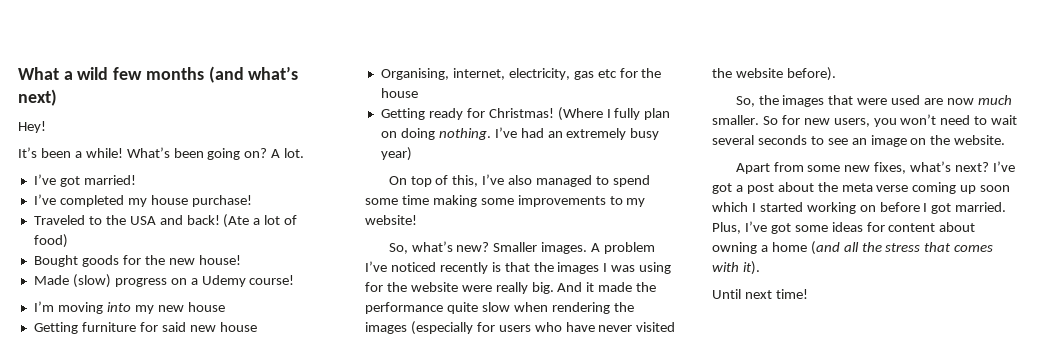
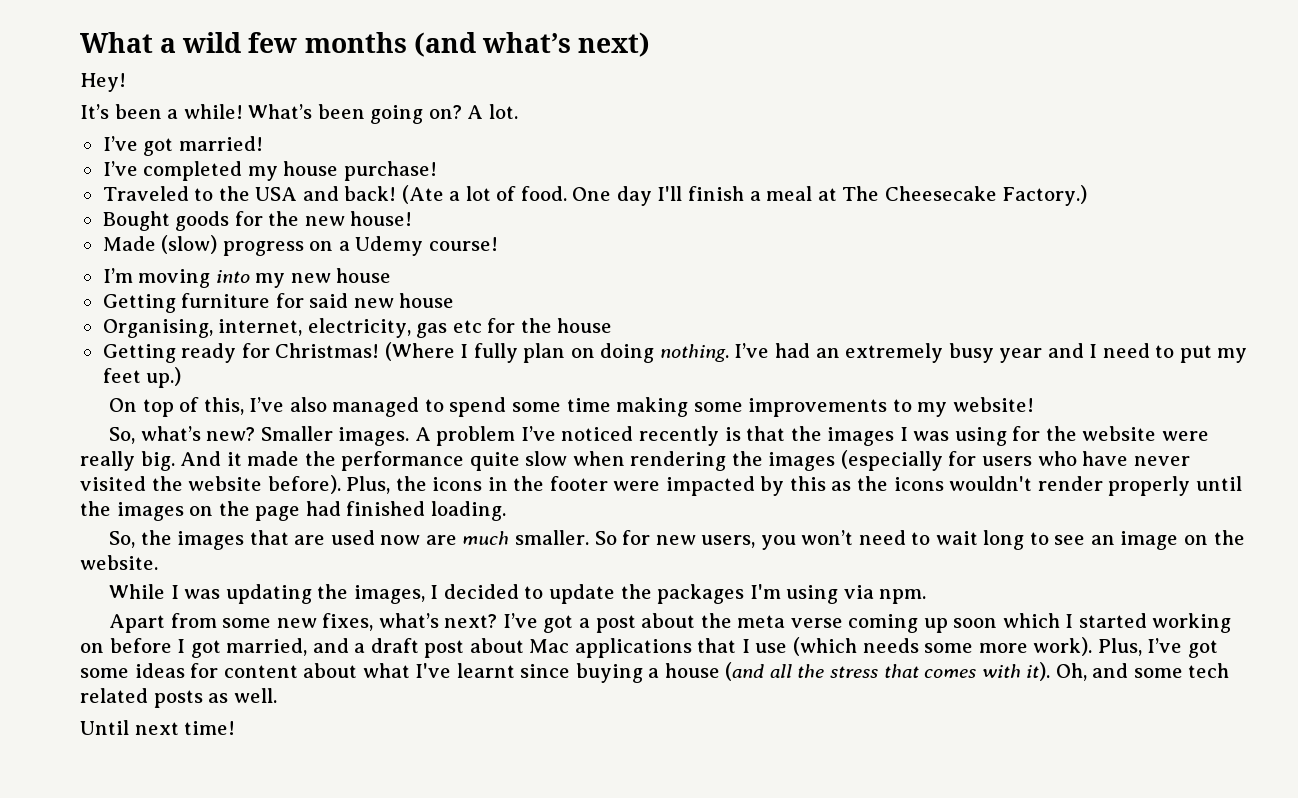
[33,234,68,248] food) -> [520,185,1088,206] food. One day I'll finish a meal at The Cheesecake Factory.)
[380,147,412,161] year) -> [999,343,1248,363] [102,367,182,388] year and I need to put my feet up.)
(836, 74) none -> [346,476,1242,496] [80,501,506,521] Plus, the icons in the footer were impacted by this as the icons wouldn't render properly until the images on the page had finished loading.
[857,95,975,105] were used are now -> [294,530,457,545] are used now are
[712,135,807,145] several seconds -> [983,530,1025,550] long
(1006, 140) none -> [109,584,927,604] // While I was updating the images, I decided to update the packages I'm using via npm.
[955,202,1007,212] married. -> [226,637,1093,658] married, and a draft post about Mac applications that I use (which needs some more work).
[712,242,807,254] owning a home -> [362,663,720,683] what I've learnt since buying a house
(760, 268) none -> [1055,663,1230,681] [80,688,277,708] Oh, and some tech related posts as well.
::::
Copy the lines above that hold the word "were".

**Answer to this exercise**
(836, 74) none -> [346,476,1242,496] [80,501,506,521] Plus, the icons in the footer were impacted by this as the icons wouldn't render properly until the images on the page had finished loading.
[857,95,975,105] were used are now -> [294,530,457,545] are used now are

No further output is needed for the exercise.